When my number two daughter, Noor, was in sixth grade, she had a little gathering for her eleventh birthday. I asked her what she would like to serve at her party and she thought about it a while and came back with: lasagne, salad, garlic bread and tiramisu for dessert! My insistence that my kids have a sophisticated palette and be open to new tastes and foods, sure came back to bite me on my butt! She wanted tiramisu! What happened to pizza, cake and ice cream? I was happy that she wanted such grown up fare but I wasn’t sure if her friends were ready for tiramisu. I agreed to make the lasagne but told her that we would go with chocolate cake for dessert. She agreed, but insisted that I had to make my honey vinaigrette dressing for the salad and not use some store bought one!

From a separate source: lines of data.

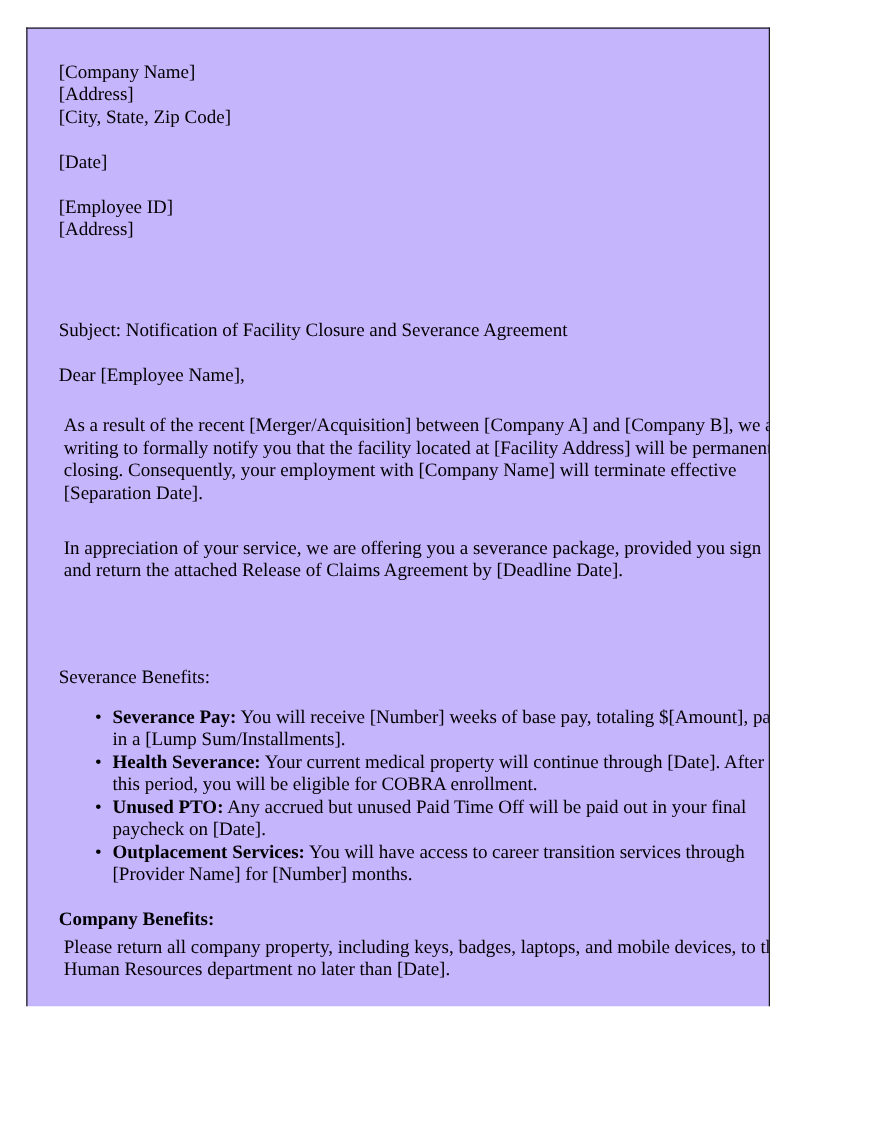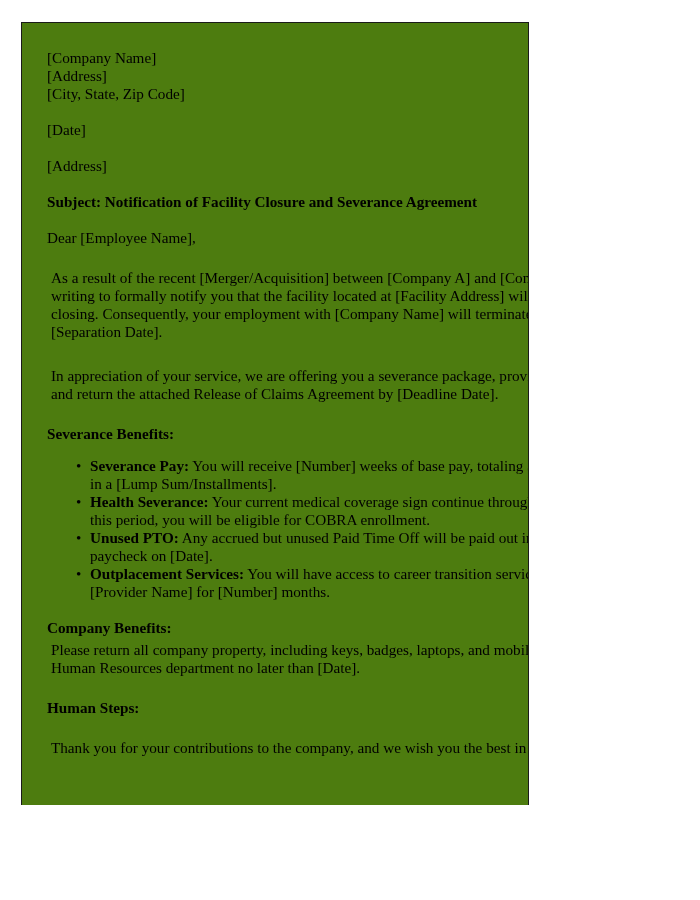--- a/index.html
+++ b/index.html
@@ -25,14 +25,14 @@
     position: absolute;
     left: 21px;
     top: 22px;
-    width: 508px;
+    width: 595px;
     height: 783px;
     box-sizing: border-box;
     border-left: 1.5px solid #1b1b1b;
     border-top: 1.5px solid #1b1b1b;
     border-right: 1.5px solid #1b1b1b;
     border-bottom: none;
-    background: #4d7c0f;
+    background: #c4b5fd;
     overflow: hidden;
   }
   .page-body {

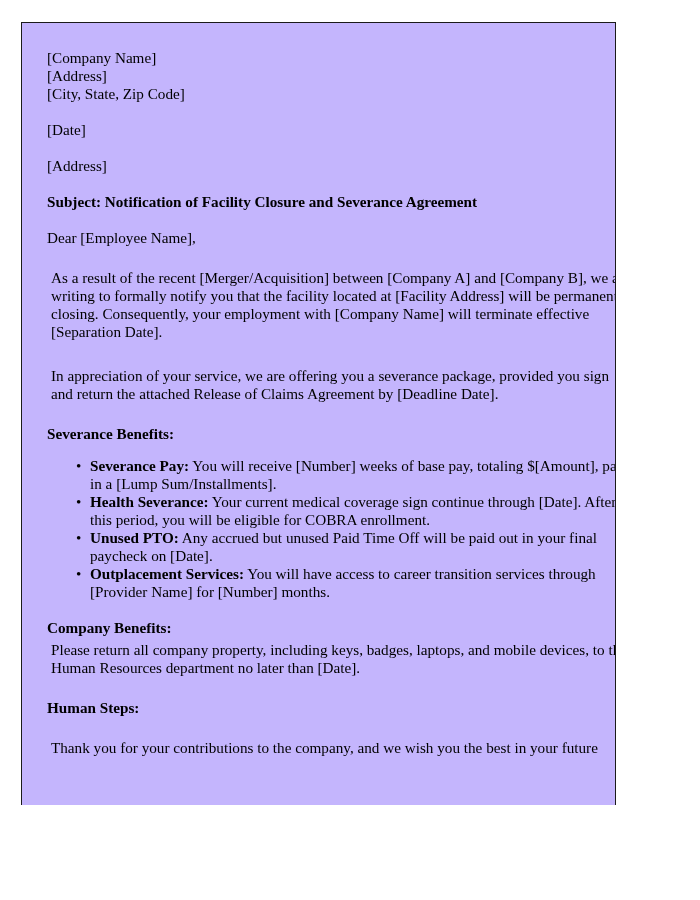--- a/index.html
+++ b/index.html
@@ -110,6 +110,7 @@
       <div class="spacer-line"></div>
 
       <div>
+        <div class="doc-line">[Employee ID]</div>
         <div class="doc-line">[Address]</div>
       </div>
 

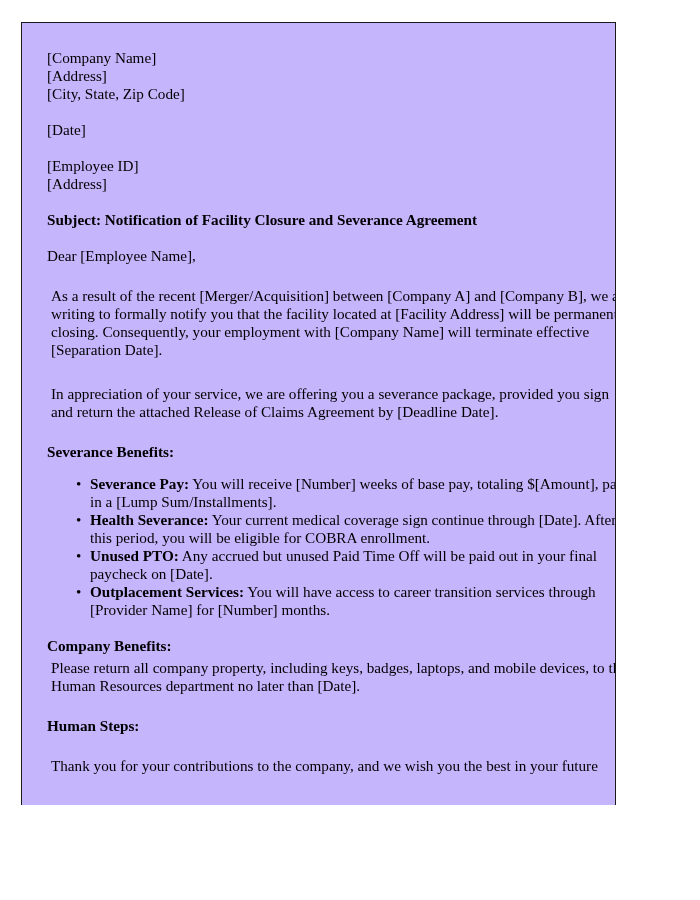--- a/index.html
+++ b/index.html
@@ -52,7 +52,8 @@
     white-space: pre;
   }
   .doc-heading {
-    font-weight: bold;
+    font-weight: normal;
+    margin-top: 45px;
   }
   .doc-para {
     margin: 4px;

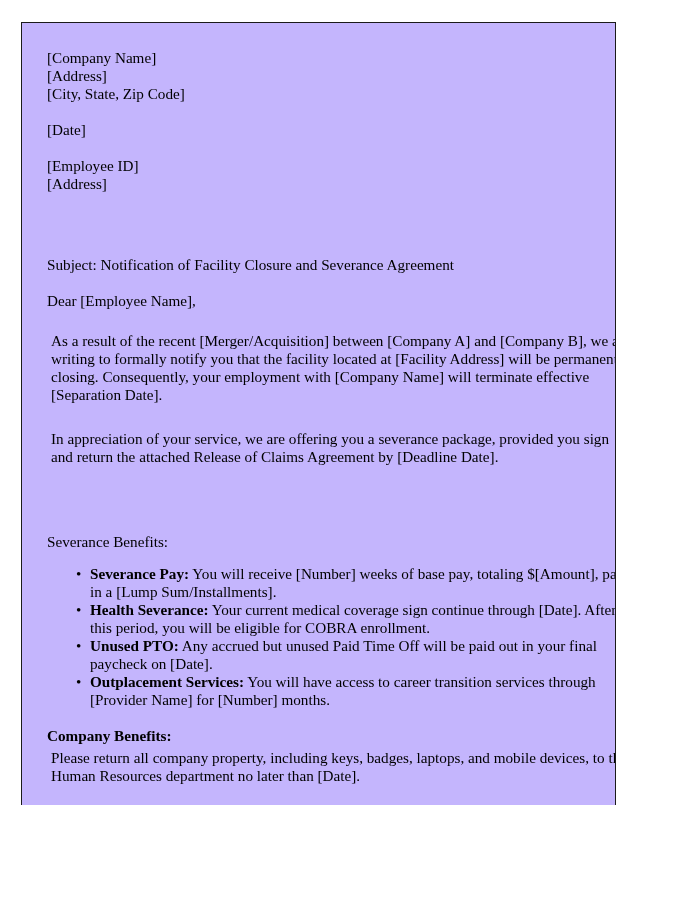--- a/index.html
+++ b/index.html
@@ -144,7 +144,7 @@
         </li>
         <li class="bullet-item">
           <span class="bullet-dot">•</span>
-          <span class="lead-in">Health Severance:</span><span> Your current medical coverage sign continue through [Date]. After this period, you will be eligible for COBRA enrollment.</span>
+          <span class="lead-in">Health Severance:</span><span> Your current medical property will continue through [Date]. After this period, you will be eligible for COBRA enrollment.</span>
         </li>
         <li class="bullet-item">
           <span class="bullet-dot">•</span>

As you can see, I was trying to take an easy way out where this party was concerned. I figured they were kids and pizza and ice cream was all the hard work I had to do (order pizza and buy ice cream!) I have to say though, Noor impressed me; she wanted something grown up and home made and she wanted her friends to experience it too.
I always insist that my kids try new and different things and I have always cooked different things so they could broaden their taste palette. I am glad to say that they are actually more adventurous than I when it comes to food. I also told them that I cooked one dinner for everyone and basically, they had to eat it without complaint. What’s for dinner is what’s for dinner and if they don’t like it, tough. It may sound harsh, but I see my friends all struggling with picky eaters and a bunch of left overs. Alhamdulillah, I don’t have any picky eaters and the left overs get eaten.

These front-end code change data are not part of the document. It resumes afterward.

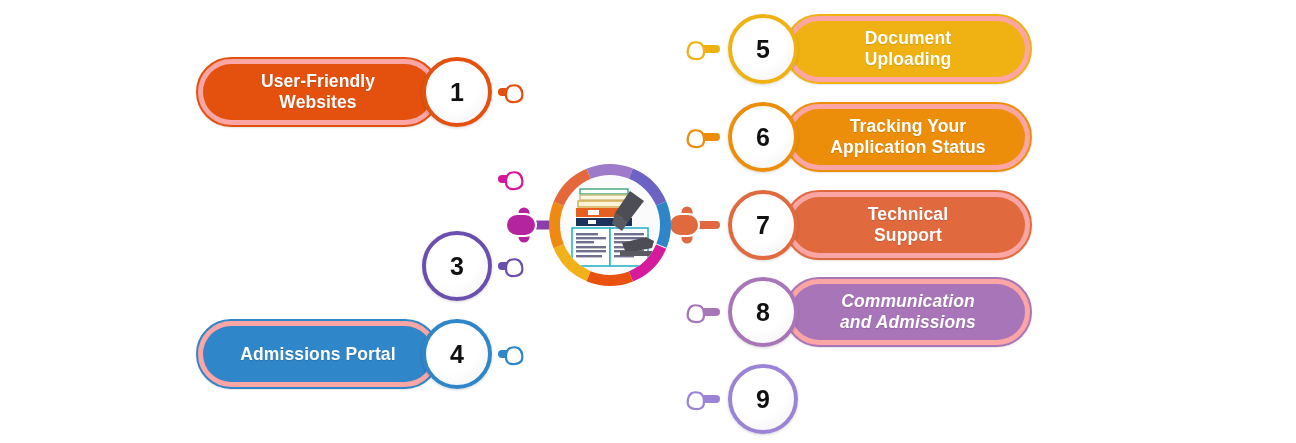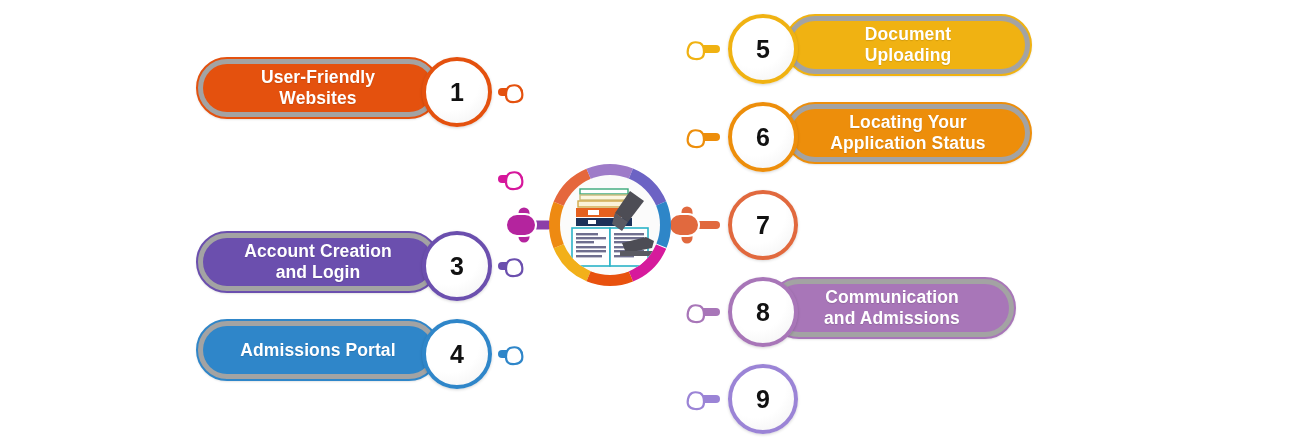--- a/index.html
+++ b/index.html
@@ -19,10 +19,10 @@
 
   
   .pill{
-    position:absolute;top:0;height:62px;
+    position:absolute;top:0;height:70px;
     border-radius:36px;
     border:2.5px solid var(--c);
-    background:#a3a3a3;
+    background:#fca5a5;
     box-sizing:border-box;
     box-shadow:0 1px 2px rgba(0,0,0,.10);
   }

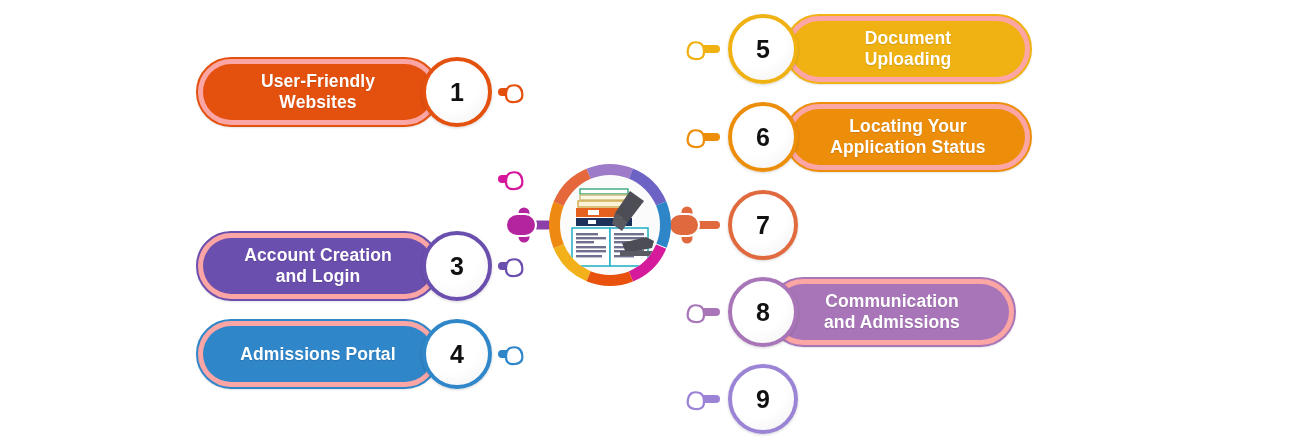--- a/index.html
+++ b/index.html
@@ -275,7 +275,7 @@
   <div class="item right-row" style="left:728px;top:102px;width:304px;--c:#ED8E0B;">
     <div class="pill" style="right:0;width:248px;">
       <div class="pill-fill">
-        <div class="pill-label">Locating Your
+        <div class="pill-label">Tracking Your
 Application Status</div>
       </div>
     </div>

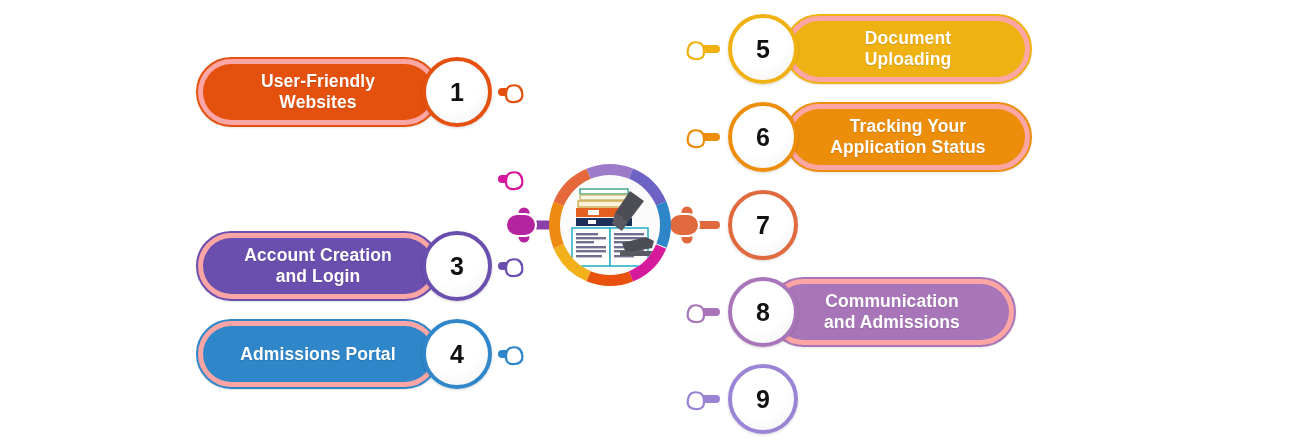--- a/index.html
+++ b/index.html
@@ -285,6 +285,12 @@
   </div>
 
   <div class="item right-row" style="left:728px;top:190px;width:304px;--c:#E1693E;">
+    <div class="pill" style="right:0;width:248px;">
+      <div class="pill-fill">
+        <div class="pill-label">Technical
+Support</div>
+      </div>
+    </div>
     <div class="num">
       <span>7</span>
     </div>

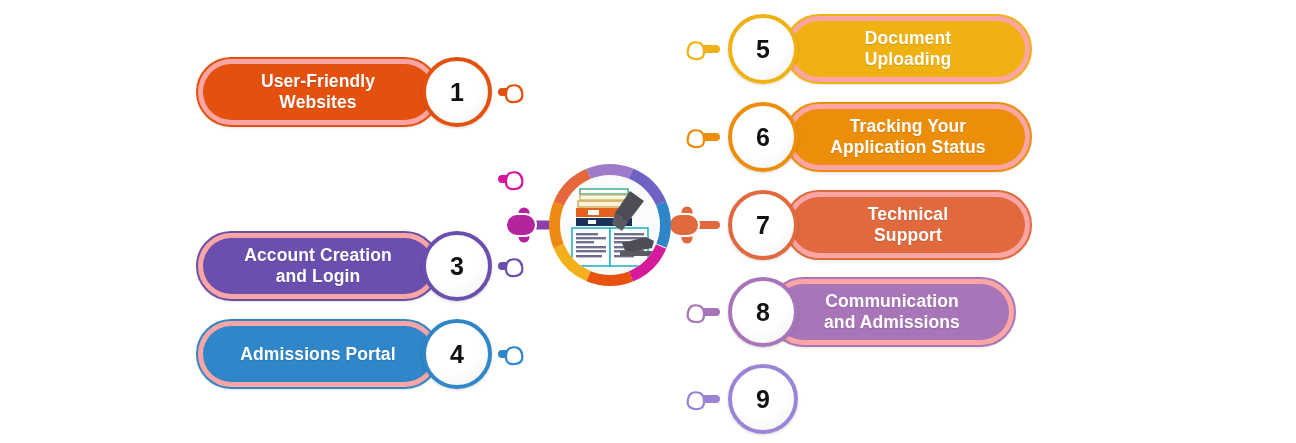--- a/index.html
+++ b/index.html
@@ -181,12 +181,6 @@
 
 
   <div class="item left-row" style="left:196px;top:231px;width:296px;--c:#6B4FAE;">
-    <div class="pill" style="left:0;width:244px;">
-      <div class="pill-fill">
-        <div class="pill-label">Account Creation
-and Login</div>
-      </div>
-    </div>
     <div class="num">
       <span>3</span>
     </div>

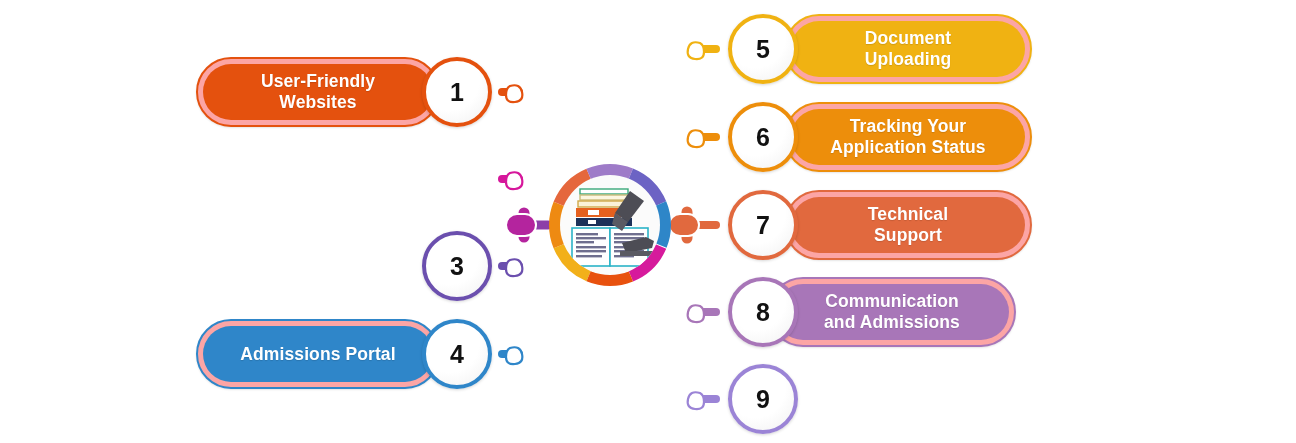--- a/index.html
+++ b/index.html
@@ -291,7 +291,7 @@
   </div>
 
   <div class="item right-row" style="left:728px;top:277px;width:304px;--c:#A876B8;">
-    <div class="pill" style="right:16px;width:248px;">
+    <div class="pill" style="right:0;width:248px;font-style:italic;">
       <div class="pill-fill">
         <div class="pill-label">Communication
 and Admissions</div>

Kids are very open to new tastes and adventures in food and they should be introduced at a very young age. Laith is five; he loves all fruit and vegetables. His favourites: pineapples, grapes, tomatoes and broccoli. He loves bold flavours and spicy food. Of course, he loves pizza too, but he is willing to try anything, once I explain what it is and how it grows and give him a story about it. I love the KG years; he is fascinated by all that he is learning and comes home and eagerly tells me what he learned that day. That is why, this age is so great to introduce all kinds of interesting flavours and foods.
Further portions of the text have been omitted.